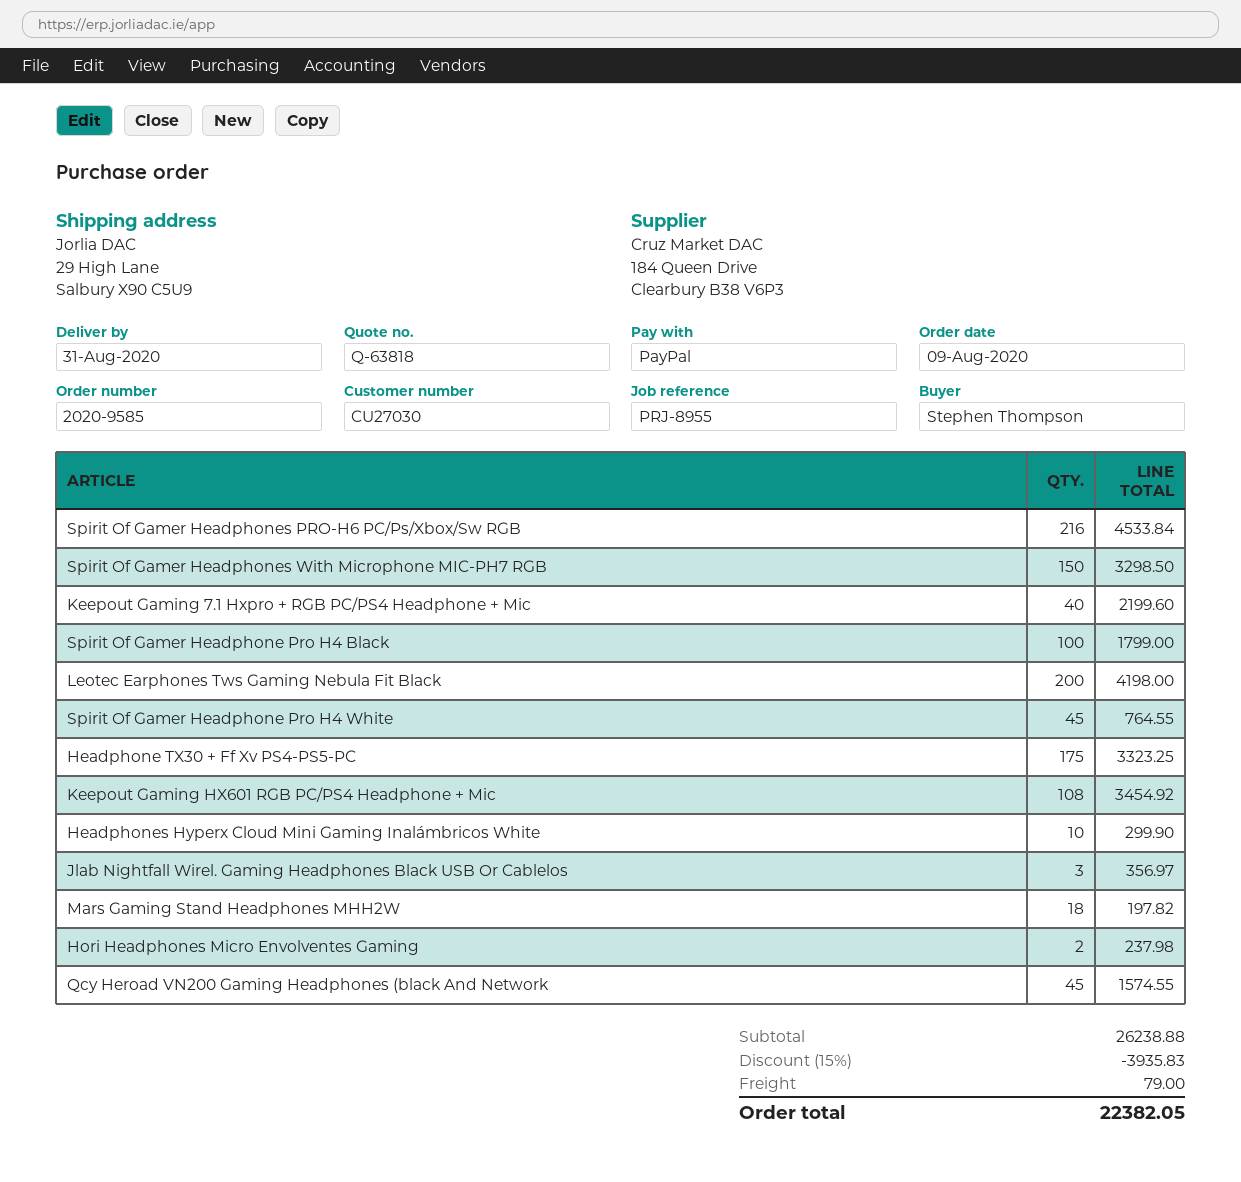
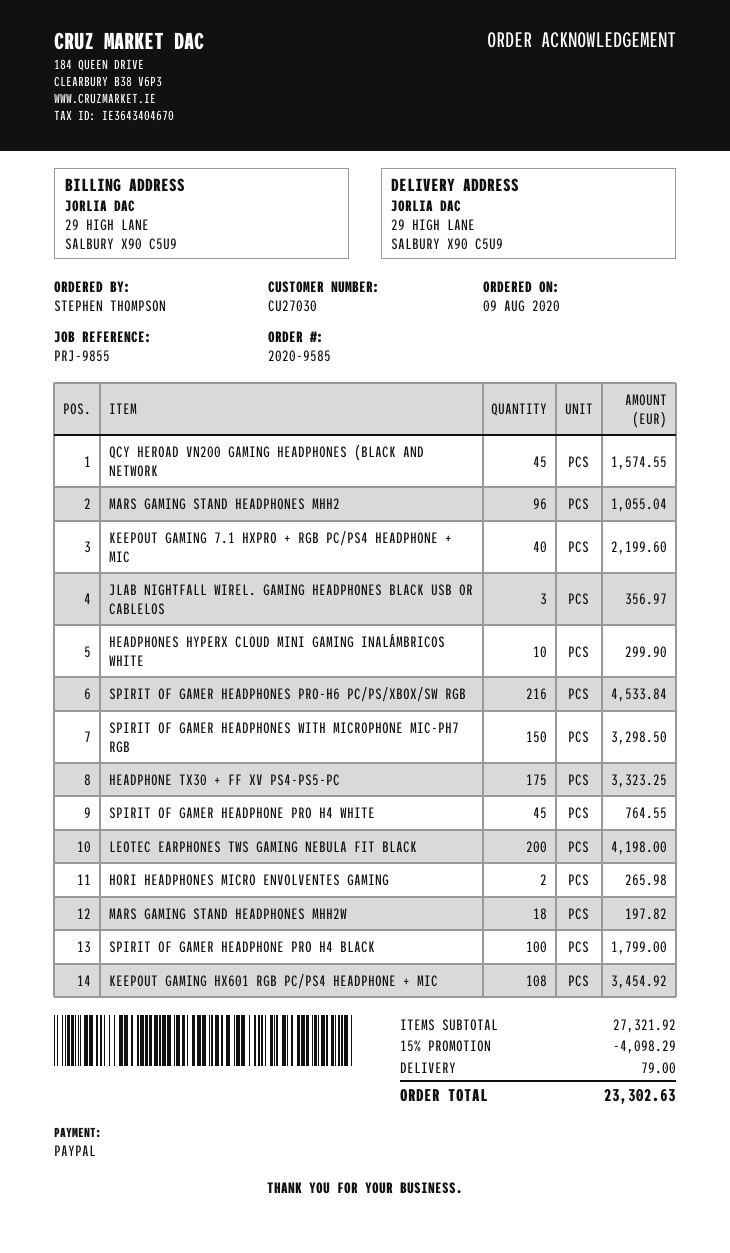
reference: PRJ-8955 -> PRJ-9855
Hori Headphones Micro Envolventes Gaming: 2 for 237.98 -> 2 for 265.98
MARS GAMING STAND HEADPHONES MHH2: none -> 96 for 1055.04
subtotal: 26238.88 -> 27321.92
discount: 15% = 3935.83 -> 15% = 4098.29
total: 22382.05 -> 23302.63

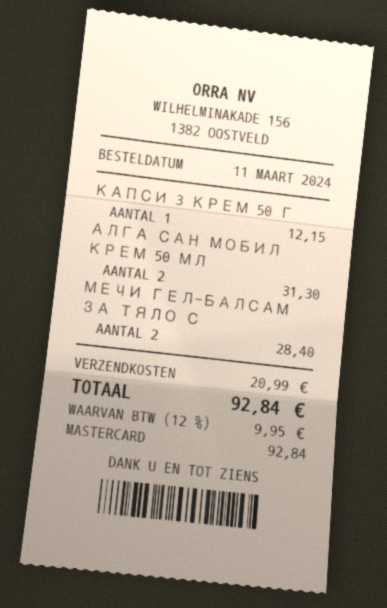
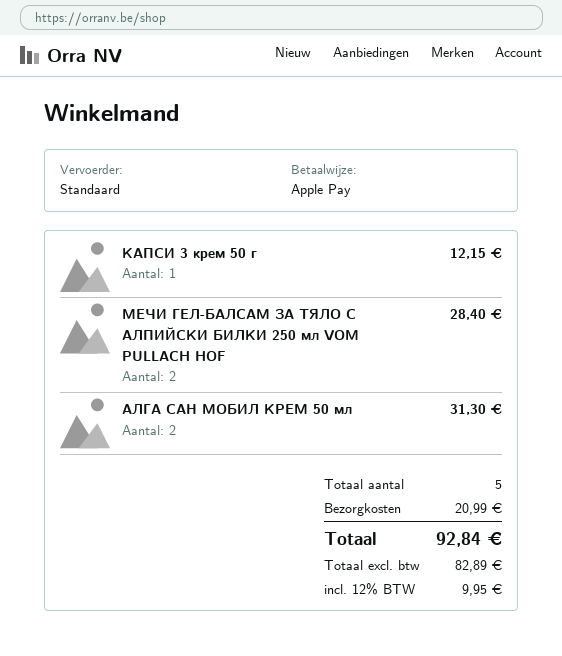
payment method: Mastercard -> Apple Pay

◆ ◆ ◆

Drop the pictures and reproduce the rest of the entries above exactly.

reference: PRJ-8955 -> PRJ-9855
Hori Headphones Micro Envolventes Gaming: 2 for 237.98 -> 2 for 265.98
MARS GAMING STAND HEADPHONES MHH2: none -> 96 for 1055.04
subtotal: 26238.88 -> 27321.92
discount: 15% = 3935.83 -> 15% = 4098.29
total: 22382.05 -> 23302.63

payment method: Mastercard -> Apple Pay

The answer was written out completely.